Environmentalist Bjorn Lomborg has argued that the lifetime carbon footprint of an electric car is only a little better than a gas-powered vehicle, unless the owners keep them a very long time and rack up a huge amount of mileage; that heavily-subsidized “green machine” a rich environmentalist just forced low-income taxpayers to help him purchase with thousands of dollars in subsidies will end up saving Gaia about $44 in climate damage.

After making a sober assessment of the benefits and drawbacks, very few people buy electric cars. If they were actually obliged to pay the true price, virtually no one would. Those who objected to the billion-dollar subsidies paid for start-up on these projects were assured that ballooning sales in the future would disperse that cost across a fleet of millions of vehicles; in truth, sales are deflating, and targets are not being met.

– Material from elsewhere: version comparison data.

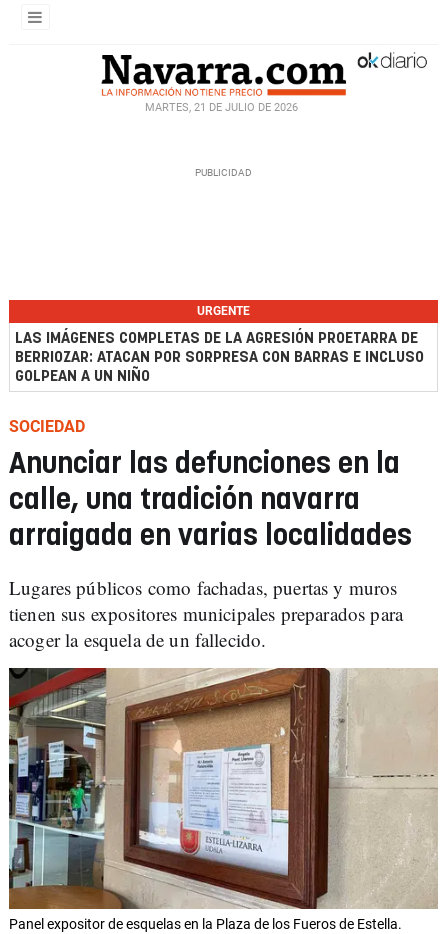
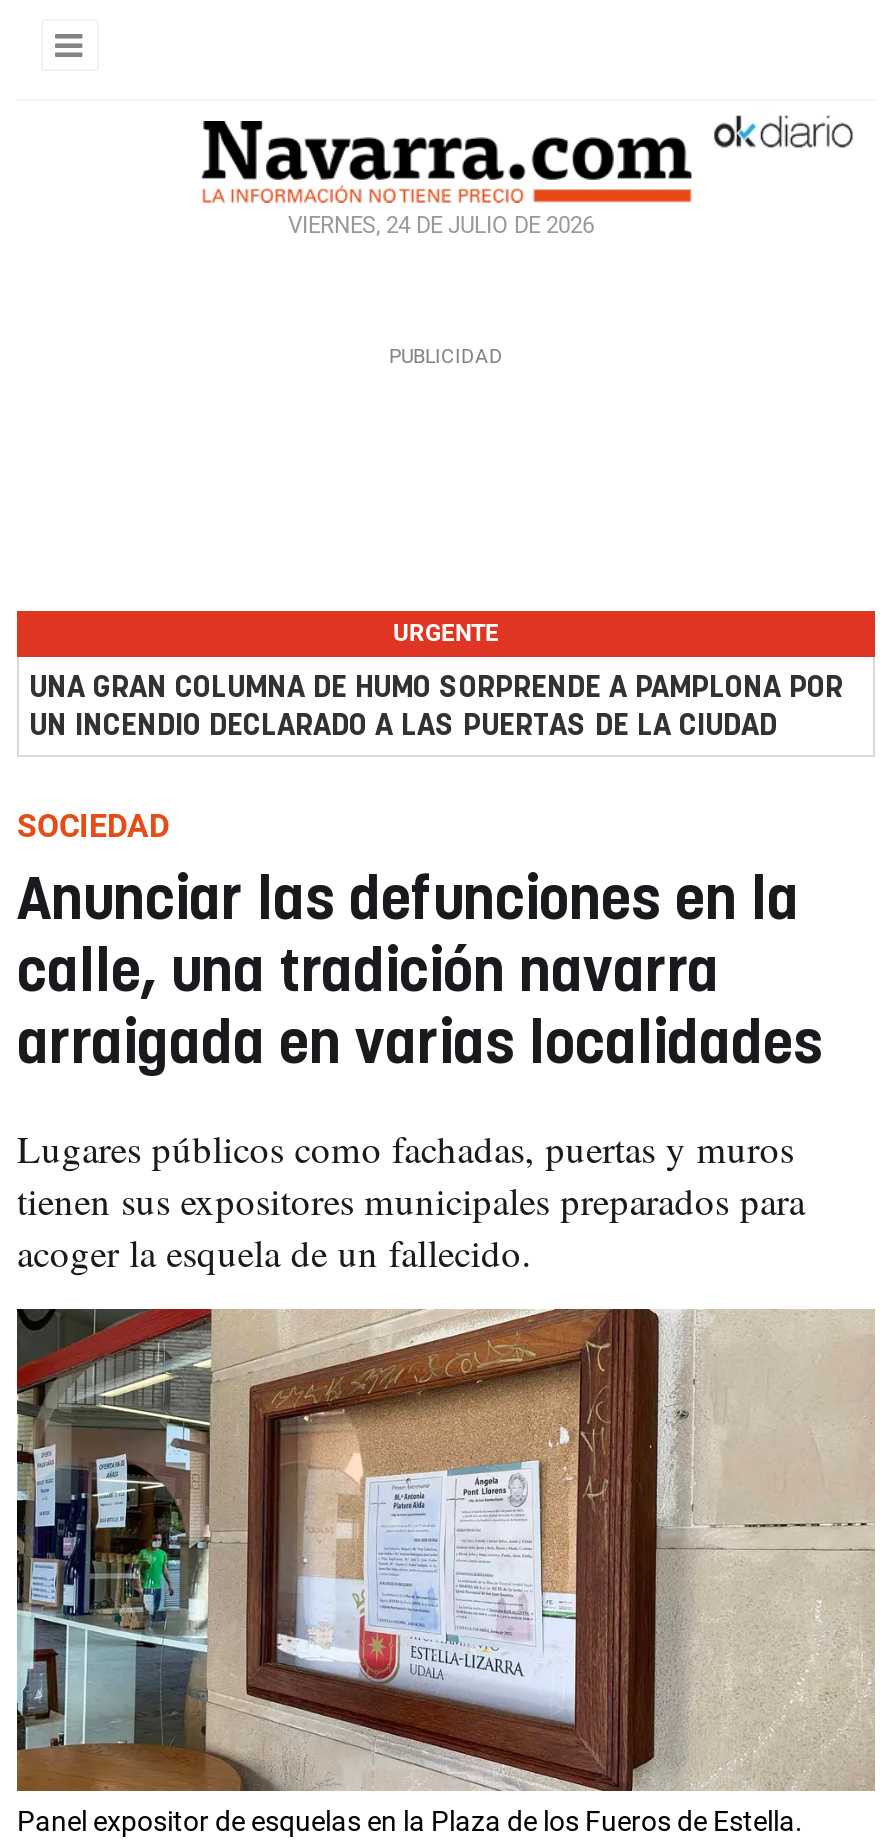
- MARTES, 21 DE JULIO DE 2026
+ VIERNES, 24 DE JULIO DE 2026

- LAS IMÁGENES COMPLETAS DE LA AGRESIÓN PROETARRA DE
- BERRIOZAR: ATACAN POR SORPRESA CON BARRAS E INCLUSO
- GOLPEAN A UN NIÑO
+ UNA GRAN COLUMNA DE HUMO SORPRENDE A PAMPLONA POR
+ UN INCENDIO DECLARADO A LAS PUERTAS DE LA CIUDAD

The American taxpayer should be absolutely furious at everyone involved in the electric car scam. The opportunity cost of what could have been done with all that money should make us seethe with rage – or, better yet, we should be allowed to keep our money and make our own decisions.

Of course, none of the perpetrators will suffer any consequences whatsoever for their failed attempt to impose their preferences on an unwilling populace, and they won’t hesitate to do the same thing again, the next chance they get.

Those electric-car sales figures sound like a terminal diagnosis for an unsustainable business model, although Lane notes we’re on the hook for another $7.5 billion on subsidies through 2019 keeping it alive. How long before the victims of this highway robbery wise up and demand an end to those subsidies?